━━━ Data for this task ━━━
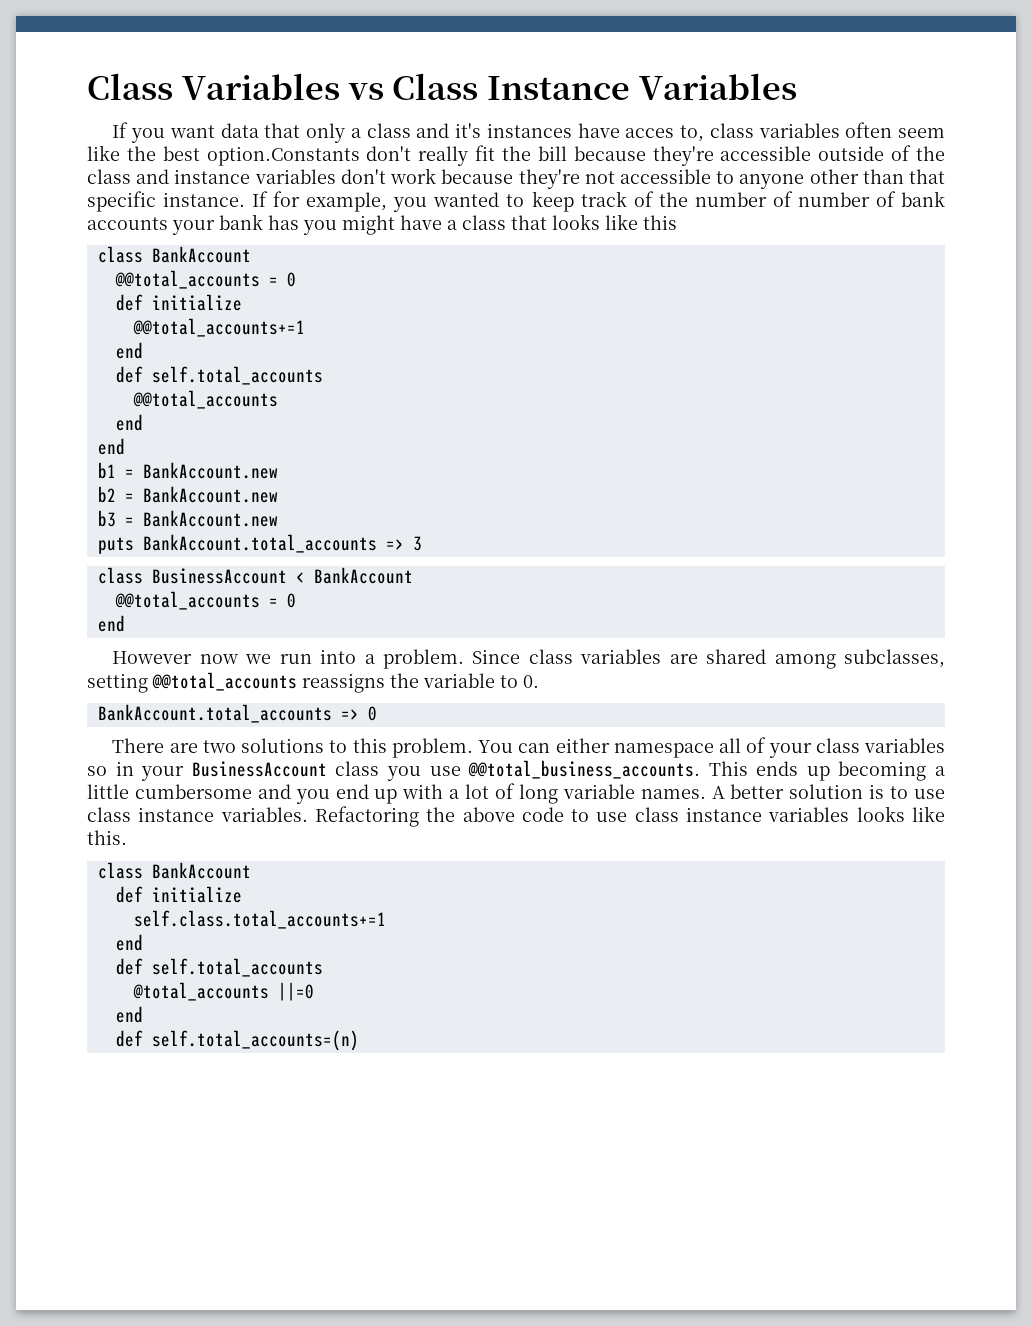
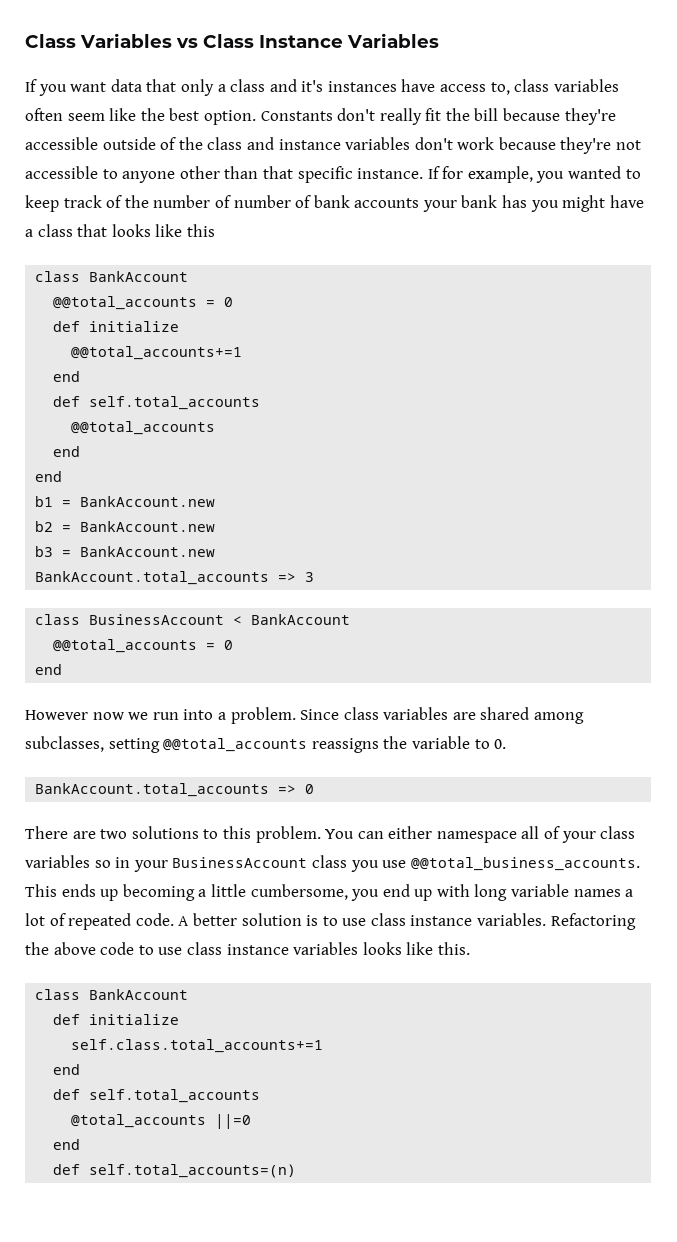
[625,128,675,138] acces -> [440,84,487,92] access
[206,146,360,166] option.Constants -> [203,110,333,125] option. Constants
[97,537,134,554] puts -> (216, 551) none
[134,784,291,799] cumbersome and -> [250,884,348,900] cumbersome,
[449,783,706,804] a lot of long variable names. -> [474,884,634,901] [25,913,174,930] long variable names a lot of repeated code.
━━━
#### How to complete this task:
Give back every entry word for word, and drop the pictures as you go.

#### Solution to the problem:
[625,128,675,138] acces -> [440,84,487,92] access
[206,146,360,166] option.Constants -> [203,110,333,125] option. Constants
[97,537,134,554] puts -> (216, 551) none
[134,784,291,799] cumbersome and -> [250,884,348,900] cumbersome,
[449,783,706,804] a lot of long variable names. -> [474,884,634,901] [25,913,174,930] long variable names a lot of repeated code.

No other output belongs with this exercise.